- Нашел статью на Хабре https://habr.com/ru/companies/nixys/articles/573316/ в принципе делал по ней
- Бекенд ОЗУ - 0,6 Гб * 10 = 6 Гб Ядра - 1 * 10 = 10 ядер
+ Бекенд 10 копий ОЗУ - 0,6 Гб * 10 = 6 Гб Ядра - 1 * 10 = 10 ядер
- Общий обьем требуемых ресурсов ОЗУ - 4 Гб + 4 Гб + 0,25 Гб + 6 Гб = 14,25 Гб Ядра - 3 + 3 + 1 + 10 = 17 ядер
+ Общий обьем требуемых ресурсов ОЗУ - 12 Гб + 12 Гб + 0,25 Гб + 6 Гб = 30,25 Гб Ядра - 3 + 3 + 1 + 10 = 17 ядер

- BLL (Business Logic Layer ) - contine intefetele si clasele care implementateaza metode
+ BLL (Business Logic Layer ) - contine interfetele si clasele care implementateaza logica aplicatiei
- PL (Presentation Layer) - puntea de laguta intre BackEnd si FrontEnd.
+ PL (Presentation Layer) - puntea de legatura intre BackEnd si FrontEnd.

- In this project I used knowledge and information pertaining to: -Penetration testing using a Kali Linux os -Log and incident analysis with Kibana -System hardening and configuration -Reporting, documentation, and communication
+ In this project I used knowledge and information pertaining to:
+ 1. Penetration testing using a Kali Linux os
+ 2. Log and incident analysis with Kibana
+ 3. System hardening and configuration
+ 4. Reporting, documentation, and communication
--
• **WORK INSTRUCTION**
The entries above must each be repeated exactly.

• **SOLUTION FOR THIS PROBLEM**
- Нашел статью на Хабре https://habr.com/ru/companies/nixys/articles/573316/ в принципе делал по ней
- Бекенд ОЗУ - 0,6 Гб * 10 = 6 Гб Ядра - 1 * 10 = 10 ядер
+ Бекенд 10 копий ОЗУ - 0,6 Гб * 10 = 6 Гб Ядра - 1 * 10 = 10 ядер
- Общий обьем требуемых ресурсов ОЗУ - 4 Гб + 4 Гб + 0,25 Гб + 6 Гб = 14,25 Гб Ядра - 3 + 3 + 1 + 10 = 17 ядер
+ Общий обьем требуемых ресурсов ОЗУ - 12 Гб + 12 Гб + 0,25 Гб + 6 Гб = 30,25 Гб Ядра - 3 + 3 + 1 + 10 = 17 ядер

- BLL (Business Logic Layer ) - contine intefetele si clasele care implementateaza metode
+ BLL (Business Logic Layer ) - contine interfetele si clasele care implementateaza logica aplicatiei
- PL (Presentation Layer) - puntea de laguta intre BackEnd si FrontEnd.
+ PL (Presentation Layer) - puntea de legatura intre BackEnd si FrontEnd.

- In this project I used knowledge and information pertaining to: -Penetration testing using a Kali Linux os -Log and incident analysis with Kibana -System hardening and configuration -Reporting, documentation, and communication
+ In this project I used knowledge and information pertaining to:
+ 1. Penetration testing using a Kali Linux os
+ 2. Log and incident analysis with Kibana
+ 3. System hardening and configuration
+ 4. Reporting, documentation, and communication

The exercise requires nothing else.